Overall, our comprehensive study provides motivations and guidelines for future research to help avoid, detect, and fix crossstack performance issues in ORM applications. We have prepared a detailed replication package for all the performance-issue study, profiling, and program analysis conducted in this paper. This package is available on the webpage of our Hyperloop project [16], a project that aims to solve database-related performance problems in ORM applications.

Mark下,有空再瞅瞅:http://hyperloop.cs.uchicago.edu.

Background

Our study focuses on applications written in Ruby on Rails (Rails). Ruby is among the top 3 popular languages on GitHub [38], and Rails is among the top 3 popular web application frameworks

啊,Ruby上Github前三?(想想是2018年,那确实有可能)——难怪江湖有不少关于Ruby的传说doge

这章主要介绍Ruby生态,图看看就好

image-20250516174256439

Profiling & Study Methodology

As mentioned in Section 2, we focus on Rails applications. Since it is impractical to study all open-source Rails applications (about 200 thousand of them on GitHub [12]), we focus on 6 popular application categories1 as shown in Table 1. These 6 categories cover 90% of all Rails applications with more than 100 stars on GitHub.

image-20250516175546549

以Github上的Ruby的6类项目为例(大家比较熟悉的应该有Gitlab和Discourse,OpenSteetmap是Ruby这个我真没想到)

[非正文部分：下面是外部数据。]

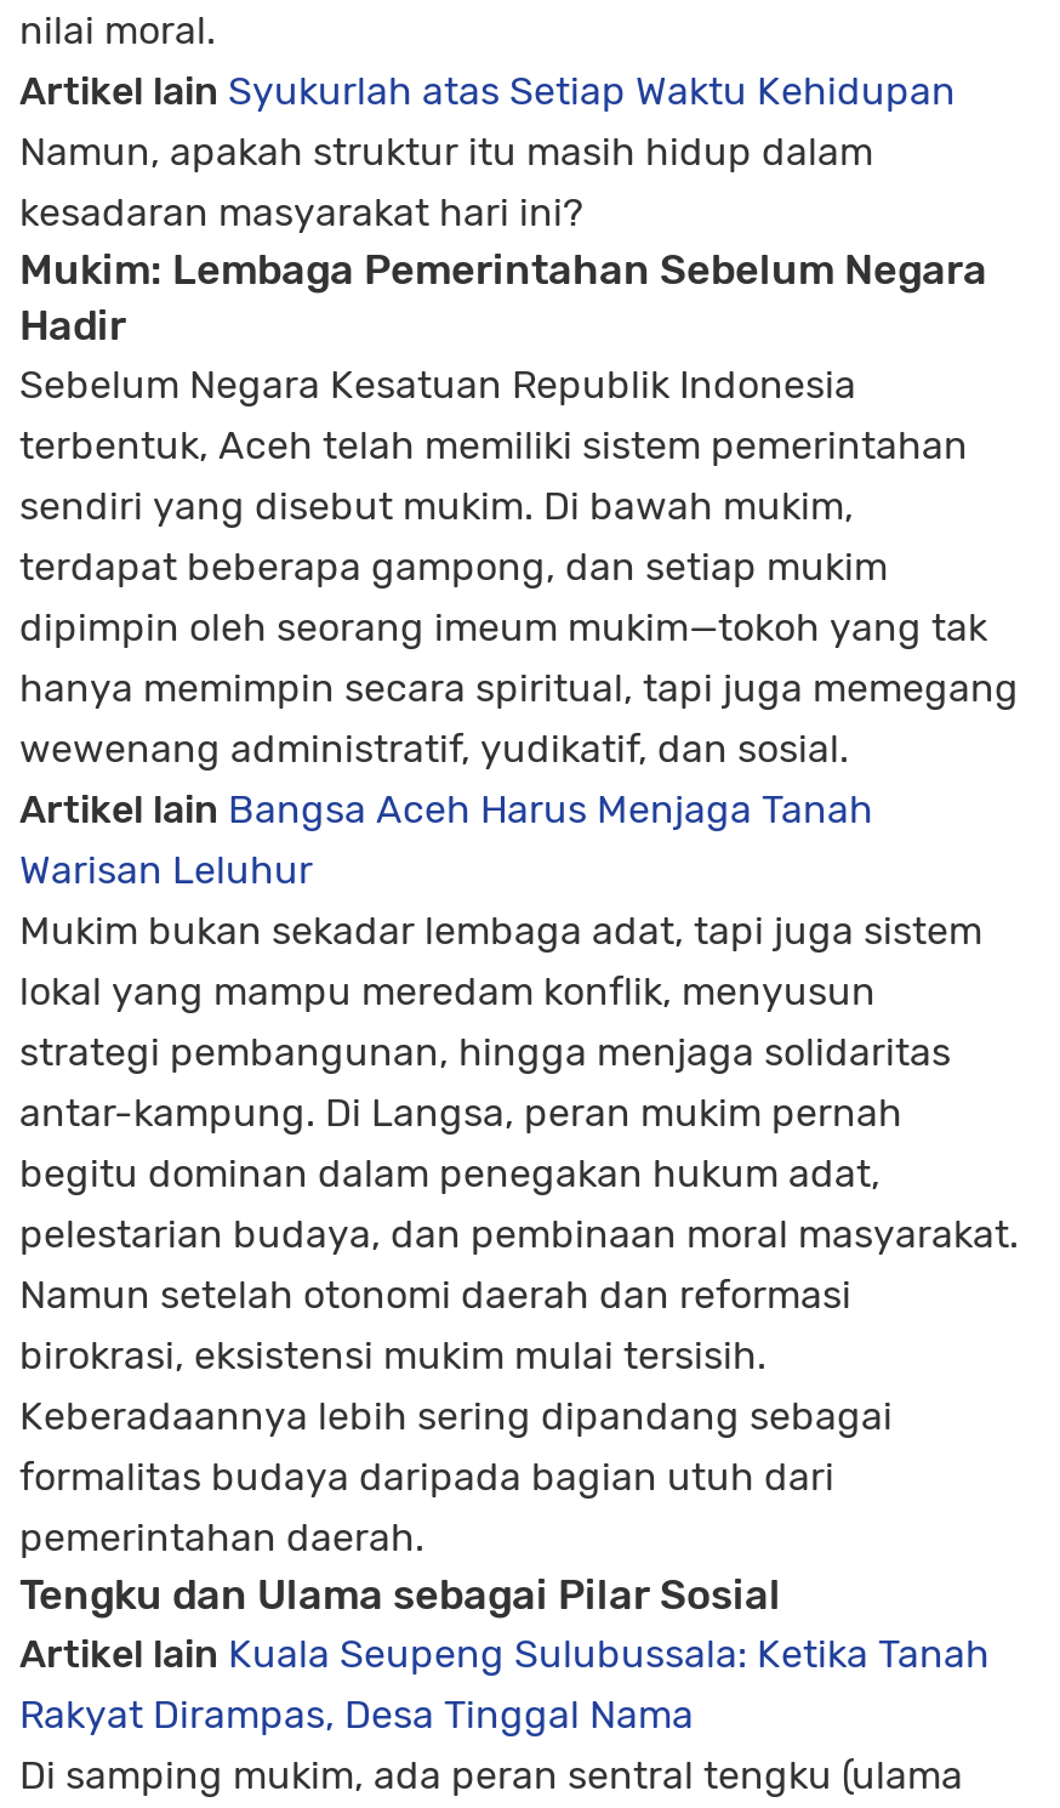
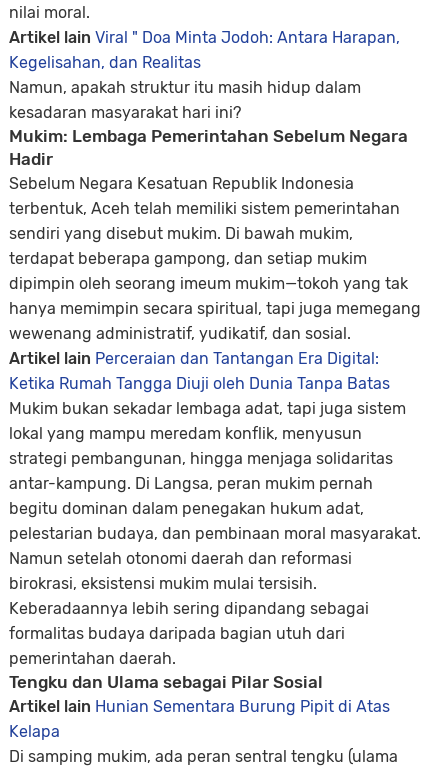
[19,68,956,114] Artikel lain Syukurlah atas Setiap Waktu Kehidupan -> [9,28,400,72] Artikel lain Viral " Doa Minta Jodoh: Antara Harapan, | Kegelisahan, dan Realitas
[19,786,873,893] Artikel lain Bangsa Aceh Harus Menjaga Tanah | Warisan Leluhur -> [9,349,390,393] Artikel lain Perceraian dan Tantangan Era Digital: | Ketika Rumah Tangga Diuji oleh Dunia Tanpa Batas
[19,1631,990,1738] Artikel lain Kuala Seupeng Sulubussala: Ketika Tanah | Rakyat Dirampas, Desa Tinggal Nama -> [9,697,390,741] Artikel lain Hunian Sementara Burung Pipit di Atas | Kelapa

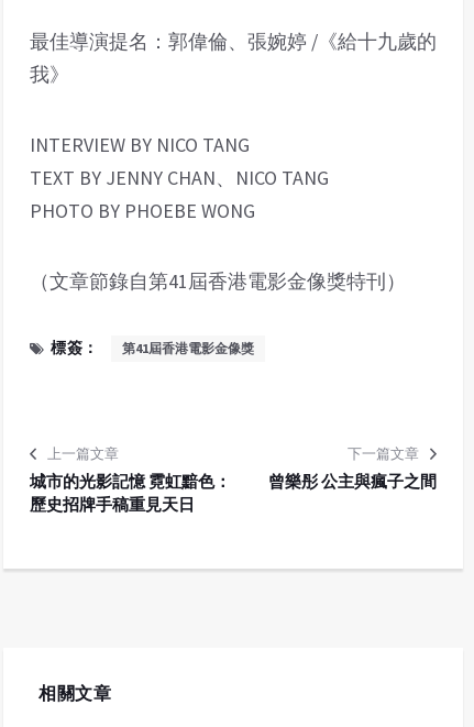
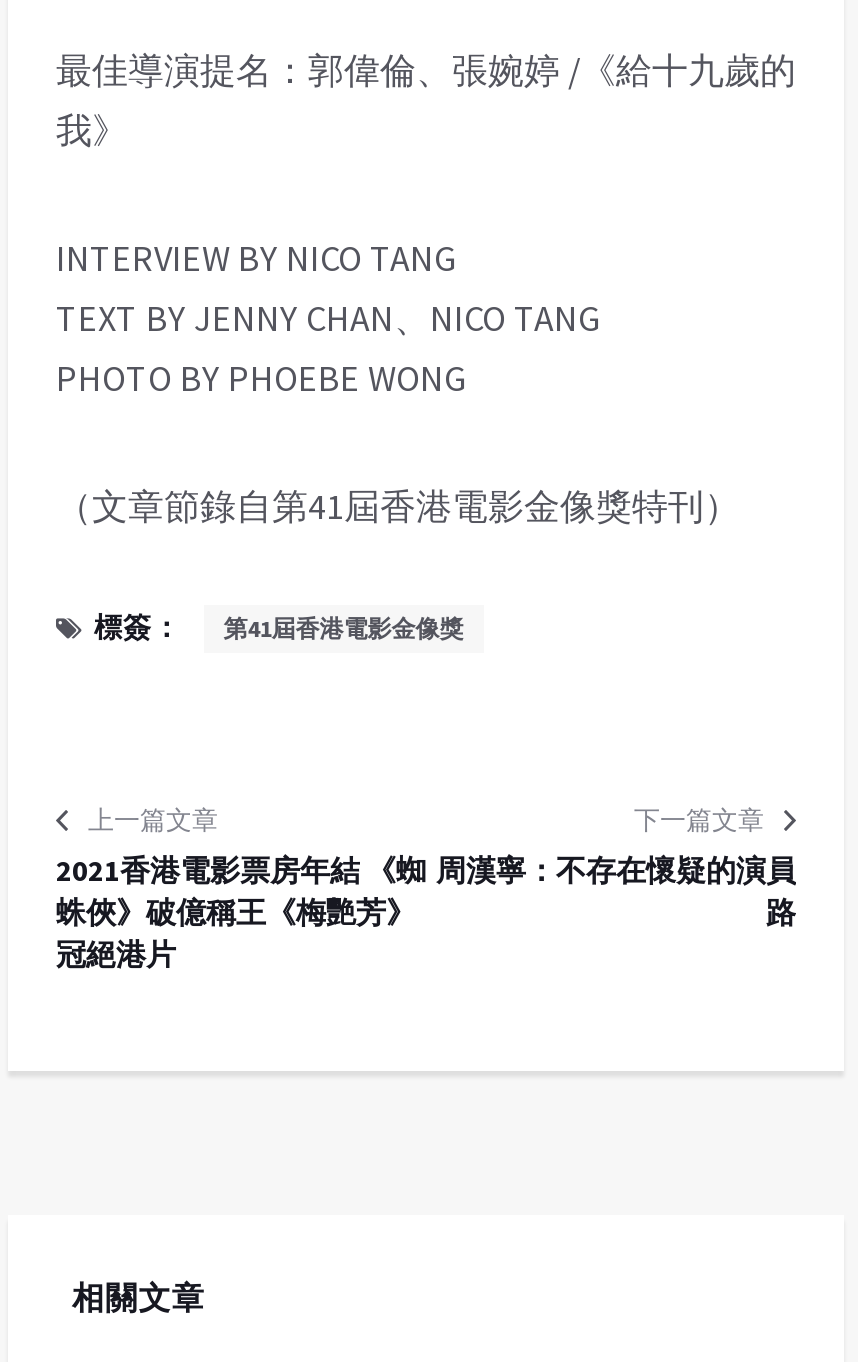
[30,471,231,515] 城市的光影記憶 霓虹黯色： | 歷史招牌手稿重見天日 -> [56,851,426,973] 2021香港電影票房年結 《蜘 | 蛛俠》破億稱王《梅艷芳》 | 冠絕港片
[268,471,437,492] 曾樂彤 公主與瘋子之間 -> [436,851,796,931] 周漢寧：不存在懷疑的演員 | 路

To profile an ORM application, we need to populate its database. Without access to the database contents in the deployed applications, we collect real-world statistics of each application based on its public website

卧槽,真这么做?“填充数据库”,这个工作量应该非常大,下面是Gitlab的数据

image-20250516213602814

we examine each application’s bug-tracking system. For 6 applications that contain fewer than 1000 bug reports, as shown in Table 4, we manually check every bug report. For applications with 1000 to 5000 bug reports, we randomly sample 100 bug reports that have been fixed and contain the keywords performance, slow, or optimization. For Redmine and Gitlab, which have more than 10,000 bug reports, we sample 200 from them in the same way.

甚至还仔细查看了BugReport

Our study of each application’s bug-tracking system does not consider bug reports that are not fixed or not clearly explained. Despite these aspects, we have made our best effort in conducting a comprehensive and unbiased study

“我们对每个应用程序的错误跟踪系统的研究并未考虑未固定或未清楚解释的错误报告”emmm,好吧,也就是实验具备时效性,现在2025年未必是有效的

Profiling Results

We identify the 10 pages with the most loading time for every application under the 20,000-record database configuration and plot their average end-to-end page loading time in Figure 2.

image-20250516214944462

As shown in Figure 3, server time contributes to at least 40% of the end-to-end-latency for more than half of the top 10 pages in all but 1 application

image-20250516220100732

服务端在端到端延迟中占据了40%,这并不意外

但下面还有一段注释,我觉得有些难评价

Part of the server time could overlap with the client time or the network time. However, our measurement shows that the overlap is negligible.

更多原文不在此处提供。